How quasars generate their light – X-ray polarization reveals mechanism behind the strongest radiation source in the cosmos

Cosmic beacons: Astronomers have discovered how quasars generate their intense radiation spanning billions of light-years. Accordingly, the highest-energy part of this radiation occurs when the particles accelerated by these black holes encounter a shock front and are abruptly decelerated. This releases synchrotron radiation, primarily in the X-ray range. Only later do other, longer-wave radiation components arise, as the researchers report in “Nature”.
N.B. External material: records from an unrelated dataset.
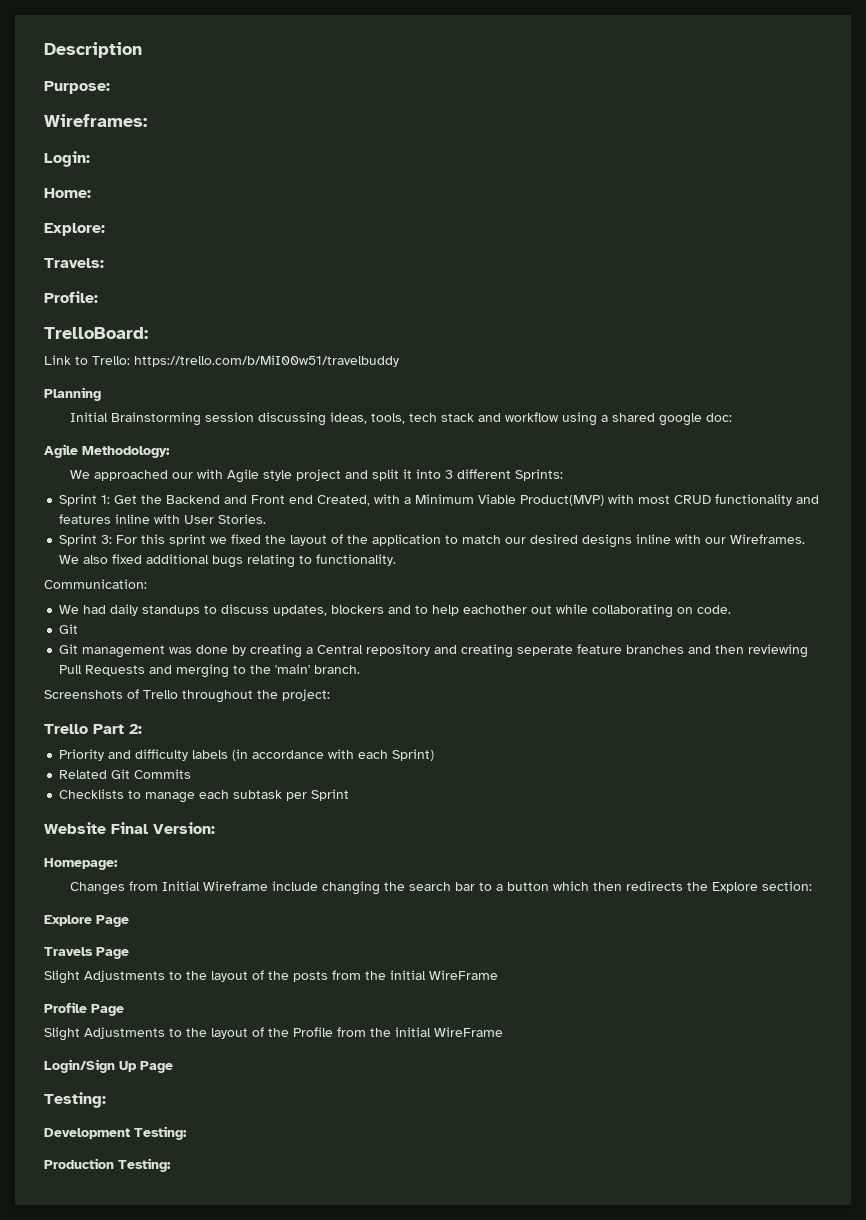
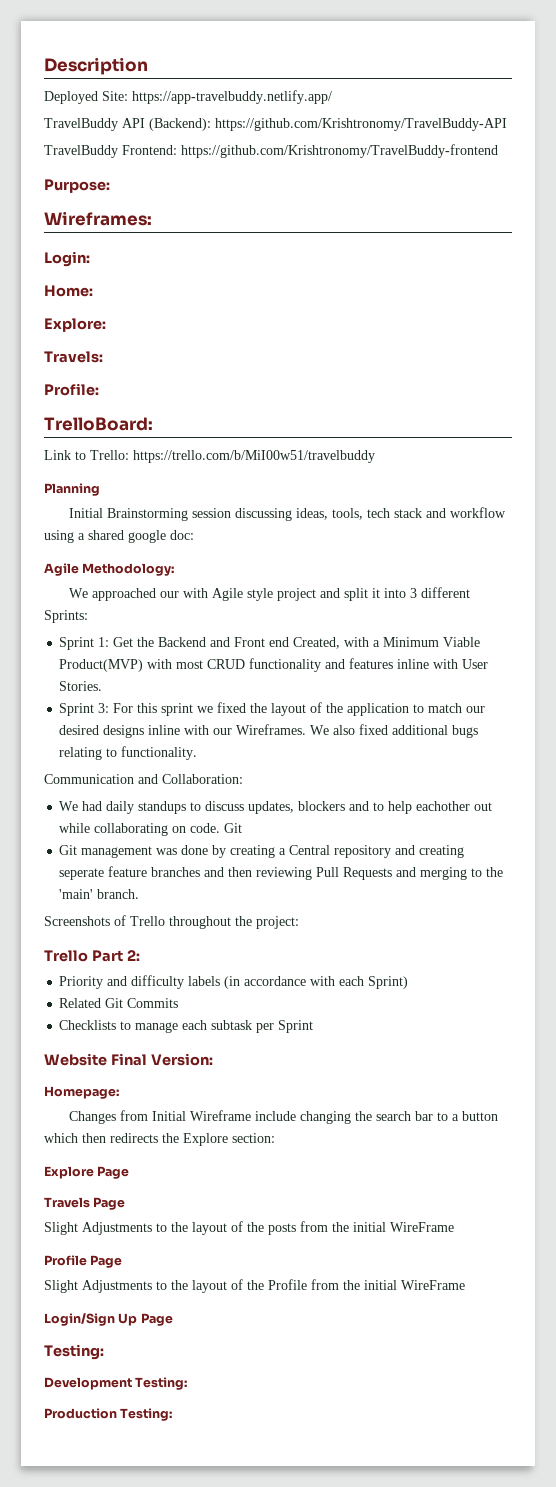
+ Deployed Site: https://app-travelbuddy.netlify.app/
+ TravelBuddy API (Backend): https://github.com/Krishtronomy/TravelBuddy-API
+ TravelBuddy Frontend: https://github.com/Krishtronomy/TravelBuddy-frontend
- Communication:
+ Communication and Collaboration:
- We had daily standups to discuss updates, blockers and to help eachother out while collaborating on code.
- Git
+ We had daily standups to discuss updates, blockers and to help eachother out while collaborating on code. Git

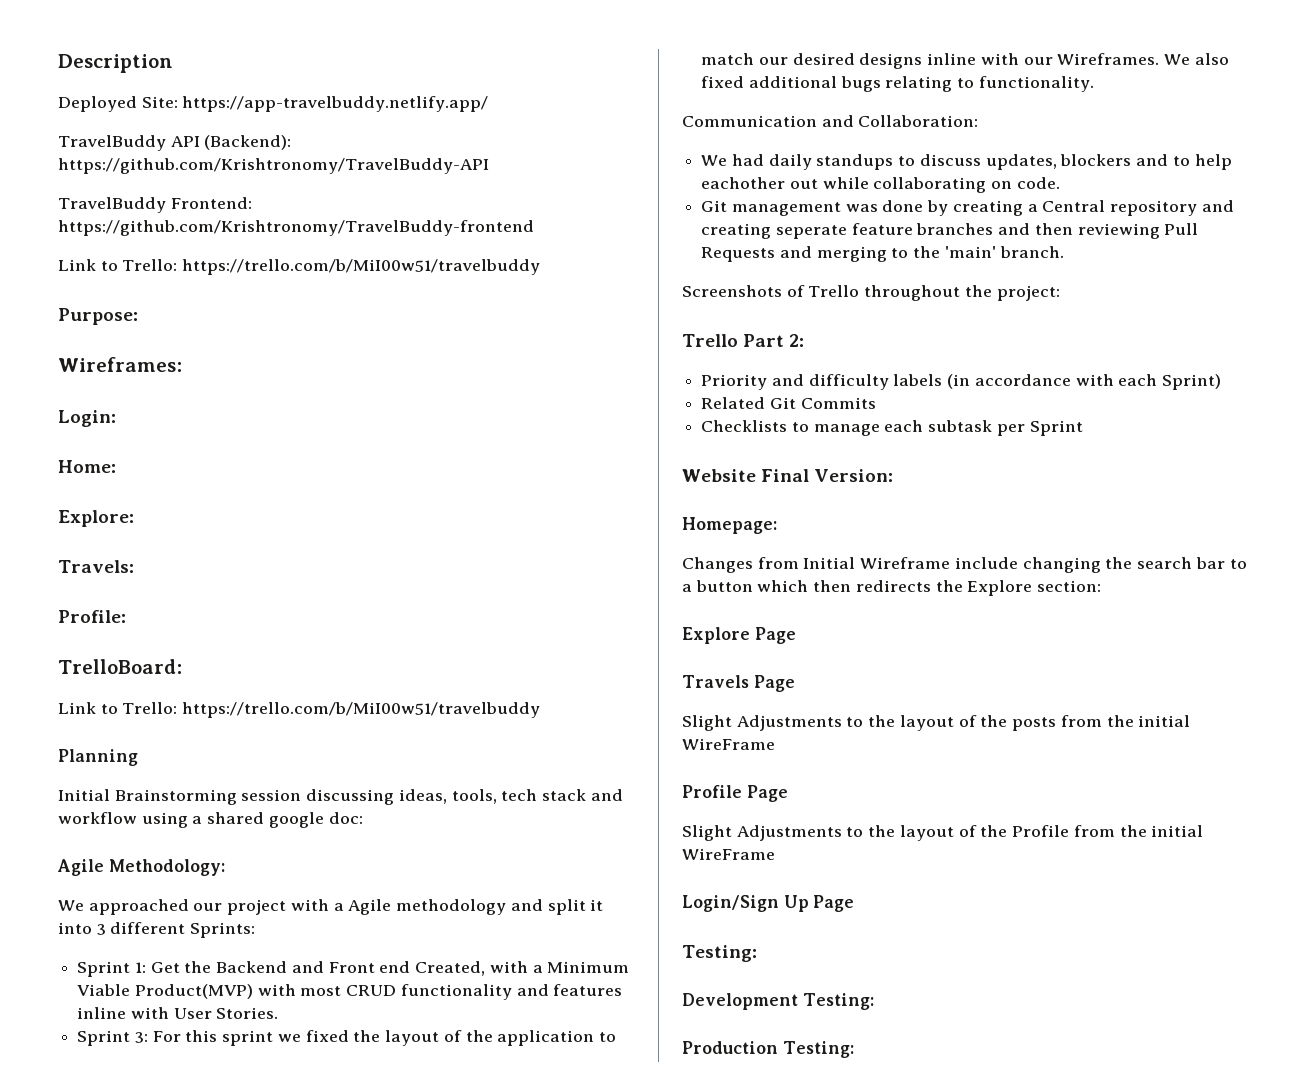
  TravelBuddy Frontend: https://github.com/Krishtronomy/TravelBuddy-frontend
+ Link to Trello: https://trello.com/b/MiI00w51/travelbuddy
- We approached our with Agile style project and split it into 3 different Sprints:
+ We approached our project with a Agile methodology and split it into 3 different Sprints:
- We had daily standups to discuss updates, blockers and to help eachother out while collaborating on code. Git
+ We had daily standups to discuss updates, blockers and to help eachother out while collaborating on code.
Quasars are the brightest objects in the cosmos. The intense cones of radiation from these active galaxy cores can shine as brightly as hundreds of billions of suns and rich billion light years far into space. The source of this enormous radiance is the supermassive black hole at the center of these distant galaxies: It sucks in large amounts of material and emits energy in the form of accelerated particles and radiation. Quasars, whose radiation and particle jets point directly at the earth, are also called blazars.

Shock front or turbulence?

But how the radiation of the quasars arises in detail has so far been largely unclear. Observations and models suggest that the enormous jets of highly accelerated particles are the source of the high-energy emissions. Similar to particle accelerators or the synchrotron systems of X-ray lasers, such particles can release excess energy as radiation if they are decelerated or deflected.

It remained unclear, however, by which mechanism the fast particles in the jet of the quasars are slowed down – whether abruptly at a shock front or distributed over the jet in turbulence. This can be distinguished, among other things, by the polarization of the radiation: the more directed the radiation from the quasar, the more concentrated and uniform the source in the jet must be.

The problem, however, is that until now the polarization of the quasar radiation could only be measured in the range of radio waves and optical light – and this seemed to indicate more distributed, turbulent zones of origin. Such measurements were not available for high-energy X-rays.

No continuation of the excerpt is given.